学习ORACLE的思维-索引结构分析

 

一、思考集群因子CLUSTERING_FACTOR
It is calculated as follows:
1. The index is scanned in order.
2. The block portion of the rowid pointed at by the current indexed value is compared with that pointed at by the previous indexed value.
This is achieved by comparing adjacent rowids in the index leaf block (the blocks themselves do not need to be visited).
3. If these rowids are pointing at different blocks then a counter is incremented.
4. This is continued throughout the whole index.
5. The resultant count is then stored.

索引集群因子的计算方法:
1. 用当前索引值的rowid中指向块部份的值和上一条索引值的rowid中指向块部份的值相比较。
2. 这一步通过在索引的树叶块(本身不用被访问的块)中比较相邻的rowid来完成。
3. 如果相邻rowid指向不同的块,那么就会使计数器增加。
4. 以上比较会持续进行直到扫描完整个索引。
5. 最后结果的数值就被记录下来。

测试思路:创建两张内容相同但索引字段是无序和升序的数据表,数据来源为dba_objects,从而测试对索引集群因子和其他索引统计数据的影响。

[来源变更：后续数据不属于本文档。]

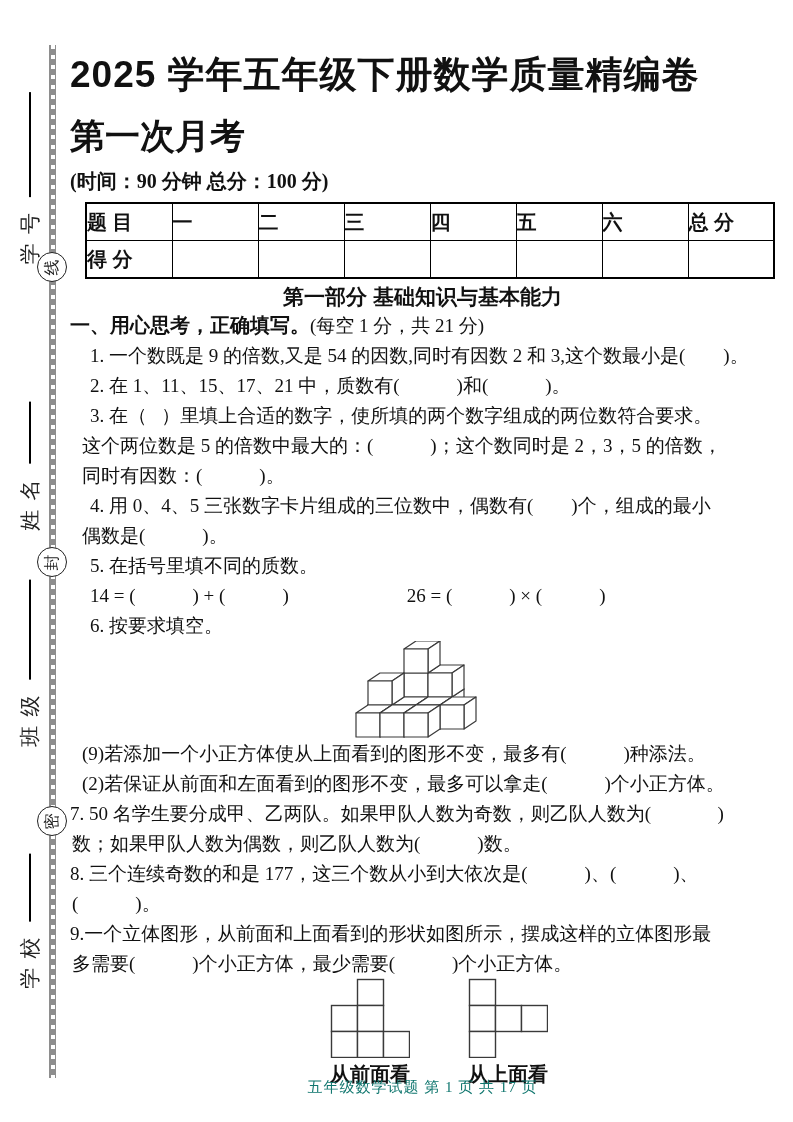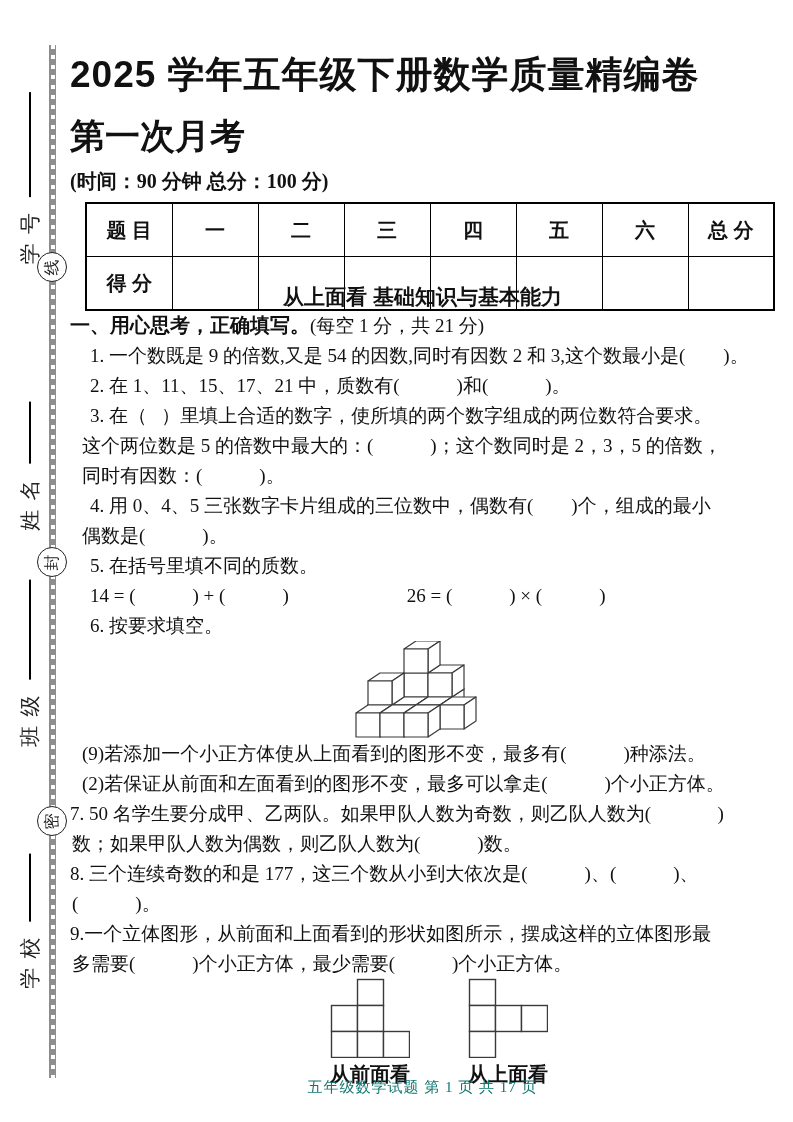--- a/index.html
+++ b/index.html
@@ -50,9 +50,9 @@
     border-collapse:collapse; table-layout:fixed;
   }
   .score-table td{
-    border:1.6px solid #000; height:36px; text-align:center;
-    font-family:"Liberation Sans","DejaVu Sans",sans-serif;
-    font-size:20px; font-weight:bold; padding:8px;
+    border:1.6px solid #000; height:36px; 
+    font-family:"Liberation Sans","DejaVu Sans",sans-serif;
+    font-size:20px; font-weight:bold; padding:0;
   }
   .score-table tr:first-child td{border-top-width:2.2px;}
   .score-table tr:last-child td{border-bottom-width:2.2px;}

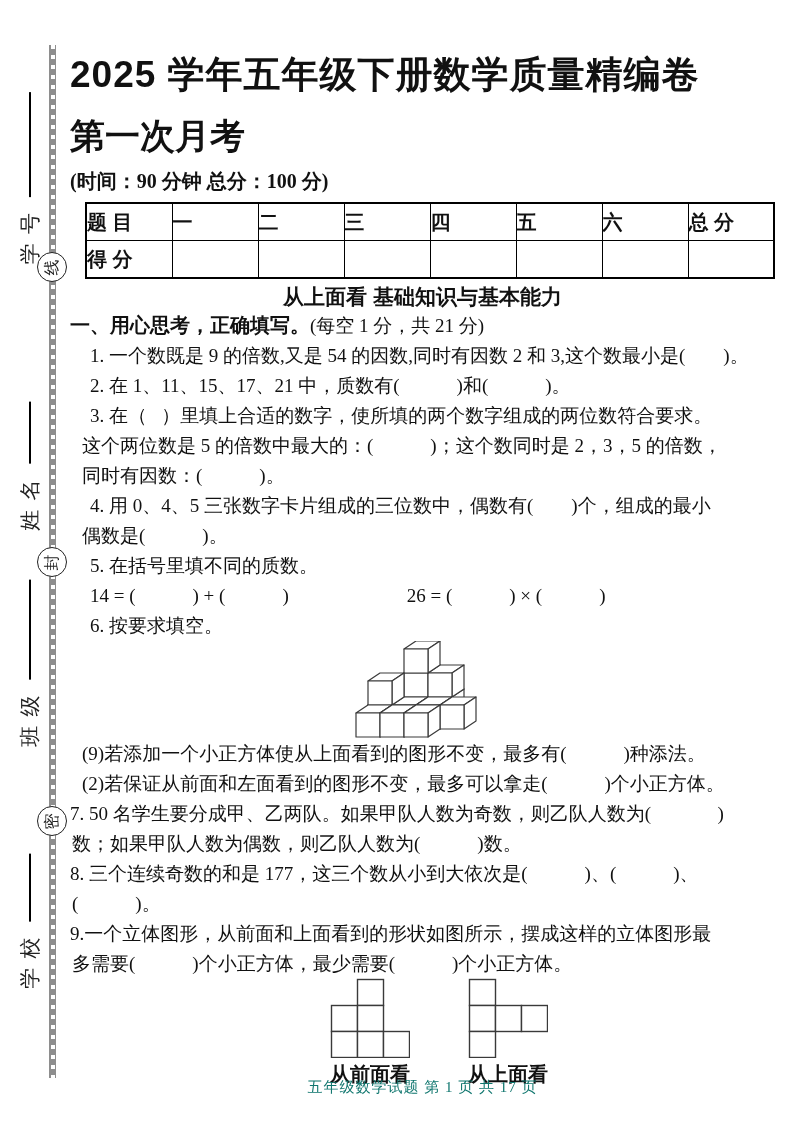--- a/index.html
+++ b/index.html
@@ -155,7 +155,7 @@
   </tbody>
     </table>
 
-  <div class="part-heading">从上面看  基础知识与基本能力</div>
+  <div class="part-heading">第一部分  基础知识与基本能力</div>
 
   <div class="flow">
     <p class="ln"><span class="sec-bold">一、用心思考，正确填写。</span><span>(每空 1 分，共 21 分)</span></p>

create table test_objects1 as select * from dba_objects;

create table test_objects2 as select * from dba_objects order by object_id;

create index idx1_test_objects1 on test_objects1(object_id);

create index idx1_test_objects2 on test_objects2(object_id);

select * from test_objects1 where rownum < 10;
test_objects1全表扫描可以看到object_id是无序的。

select * from test_objects2 where rownum < 10;
test_objects2全表扫描可以看到object_id是升序的。

通过分析表获得统计数据
DBA_INDEXES:
execute dbms_stats.gather_table_stats('SCOTT', 'TEST_OBJECTS1', cascade => true);

BLEVEL 1
LEAF_BLOCKS 68
DISTINCT_KEYS 30761
AVG_LEAF_BLOCKS_PER_KEY 1
AVG_DATA_BLOCKS_PER_KEY 1
CLUSTERING_FACTOR 25581
STATUS VALID
NUM_ROWS 30761
SAMPLE_SIZE 30761

execute dbms_stats.gather_table_stats('SCOTT', 'TEST_OBJECTS2', cascade => true);

BLEVEL 1
LEAF_BLOCKS 68
DISTINCT_KEYS 30762
AVG_LEAF_BLOCKS_PER_KEY 1
AVG_DATA_BLOCKS_PER_KEY 1
CLUSTERING_FACTOR 421
STATUS VALID
NUM_ROWS 30762
SAMPLE_SIZE 30762

 

INDEX_STATS:
ANALYZE INDEX IDX1_TEST_OBJECTS1 VALIDATE STRUCTURE;

HEIGHT 2
BLOCKS 80
NAME IDX1_TEST_OBJECTS1
PARTITION_NAME
LF_ROWS 30761
LF_BLKS 68
LF_ROWS_LEN 481877
LF_BLK_LEN 7996
BR_ROWS 67
BR_BLKS 1
BR_ROWS_LEN 784
BR_BLK_LEN 8028
DEL_LF_ROWS 0
DEL_LF_ROWS_LEN 0
DISTINCT_KEYS 30761
MOST_REPEATED_KEY 1
BTREE_SPACE 551756
USED_SPACE 482661
PCT_USED 88
ROWS_PER_KEY 1
BLKS_GETS_PER_ACCESS 3
PRE_ROWS 0
PRE_ROWS_LEN 0
OPT_CMPR_COUNT 0
OPT_CMPR_PCTSAVE 0

ANALYZE INDEX IDX1_TEST_OBJECTS2 VALIDATE STRUCTURE;

HEIGHT 2
BLOCKS 80
NAME IDX1_TEST_OBJECTS2
PARTITION_NAME
LF_ROWS 30762
LF_BLKS 68
LF_ROWS_LEN 481893
LF_BLK_LEN 7996
BR_ROWS 67
BR_BLKS 1
BR_ROWS_LEN 784
BR_BLK_LEN 8028
DEL_LF_ROWS 0
DEL_LF_ROWS_LEN 0
DISTINCT_KEYS 30762
MOST_REPEATED_KEY 1
BTREE_SPACE 551756
USED_SPACE 482677
PCT_USED 88
ROWS_PER_KEY 1
BLKS_GETS_PER_ACCESS 3
PRE_ROWS 0
PRE_ROWS_LEN 0
OPT_CMPR_COUNT 0
OPT_CMPR_PCTSAVE 0

分析统计数据:
根据索引的统计数据和结构数据可以看出,除了集群因子有较大差别外,其他统计信息都是相同。
那集群因子对SQL有什么影响呢?
对于一般的等值查询来说,集群因子是不会有任何影响的,而对于范围的查询则有很大的影响。
例如:
查询object_id = xxxx的等值查询
select * from test_objects1 where object_id = xxxx;
select * from test_objects2 where object_id = xxxx;
按索引的查询原理,
1. 首先查询索引根节点,
2. 然后查询分支节点,
3. 然后是叶子节点,
4. 最后回表查询数据。
所以对于高度相同的索引来说,查询的开销和效率应该是一致的,完全不会受到集群因子的影响。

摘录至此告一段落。